As displayed by the sample page, Goseki Kojima delivers a spectacular action scene, almost effortlessly depicting vibrancy and movement. It’s in service of Edo period Japan’s equivalent of historical re-enactment societies, here being Samurai testing their skills under battle conditions, but with safety mechanisms in place. Despite the ancient setting, the resulting story is very modern as it concerns two problems still relevant, how to occupy soldiers during peacetime and manipulation of food markets to maximise profit. Then as now, people hailed as saviours of the country in times of need were otherwise an embarrassment to be brushed under the carpet, and they’re fighting back against a stacked society.

Some manner of awkward moral conundrum usually lies at the heart of Samurai Executioner stories, and the second concerns an artist responsible for exceptionally realistic pictures of executions requesting to attend a real one.
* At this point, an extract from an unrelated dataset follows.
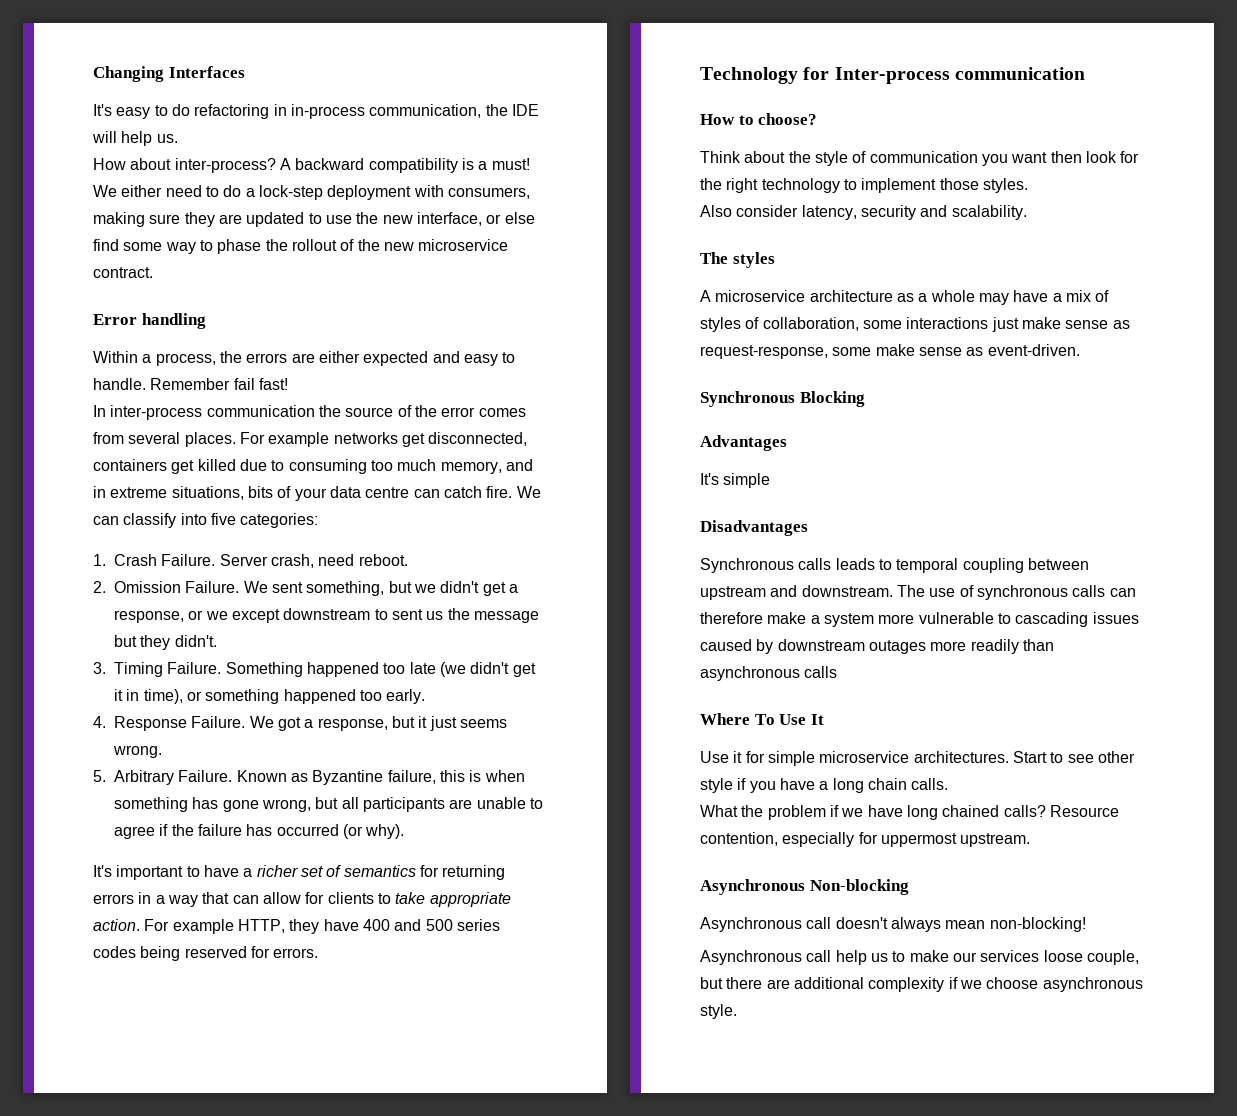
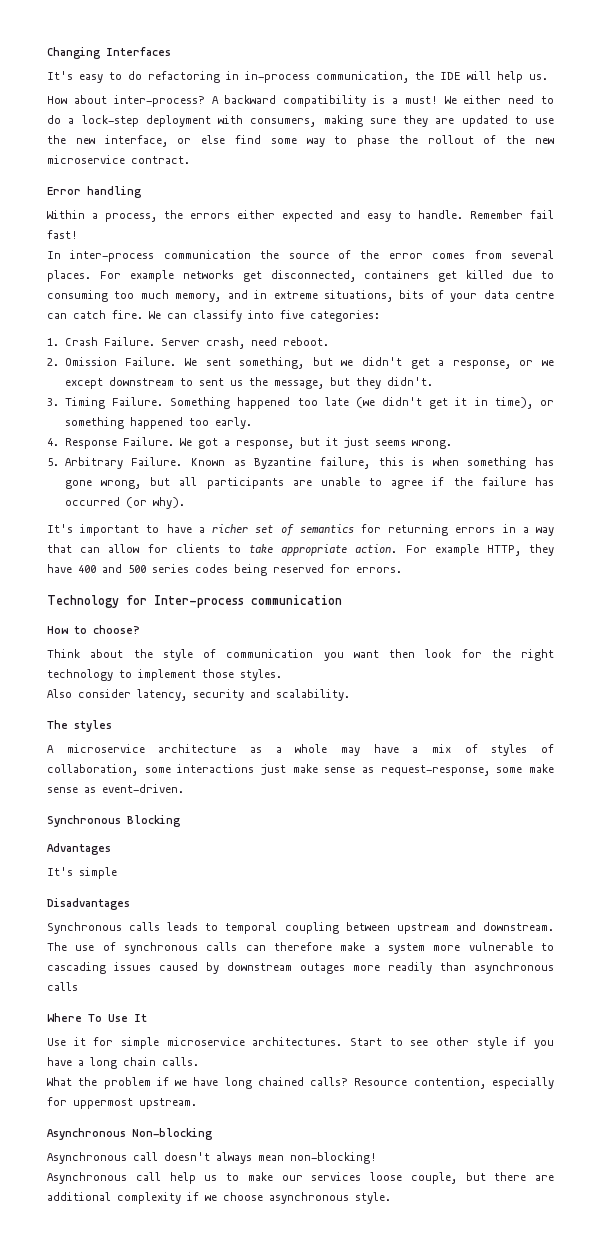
- Within a process, the errors are either expected and easy to handle.
+ Within a process, the errors either expected and easy to handle.
- We sent something, but we didn't get a response, or we except downstream to sent us the message but they didn't.
+ We sent something, but we didn't get a response, or we except downstream to sent us the message, but they didn't.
It broadens into a discussion regarding fixed ideas of what art should depict, beauty in preference to truth being Yamada’s view, then takes a complete and compelling swerve into something else, then veers again into the unexpected.

That turn into left field is common to Kazuo Koike’s material, and he supplies another fine example in the brief ‘Season of the New Straw’, skipping sublimely from the pastoral to horror, yet by the terms of the era involving kindness.

There’s a consistent smudginess to Kojima’s work as presented in these pocket sized editions, and it’s so obvious that it surely isn’t just his inking style. Fine detail drawn at full size diminishes during reproduction, but he’d have been aware of that, so are Dark Horse using poor quality pages to print from?

The final tale concerns another perennial problem, that of the beancounter, for whom cost and expense outweigh all other principles. As government finances are tight, it’s suggested that executions be stopped. The logical will immediately realise that the costs of keeping prisoners jailed is surely far higher. The authorities had a method of dealing with that problem, and in keeping with the series, it’s not pleasant. These are, however, largely morality tales, and the financial savings have a far greater cost.

The Hell Stick took a very leisurely pacing, and the slightly shorter length of these stories make for a more compressed and satisfying read, although Koike and Kejima never rush themselves. It’s an admirable economy, which continues with Ten Fingers, One Life. The entire content can also be found along with that next book as Samurai Executioner Omnibus Volume Two.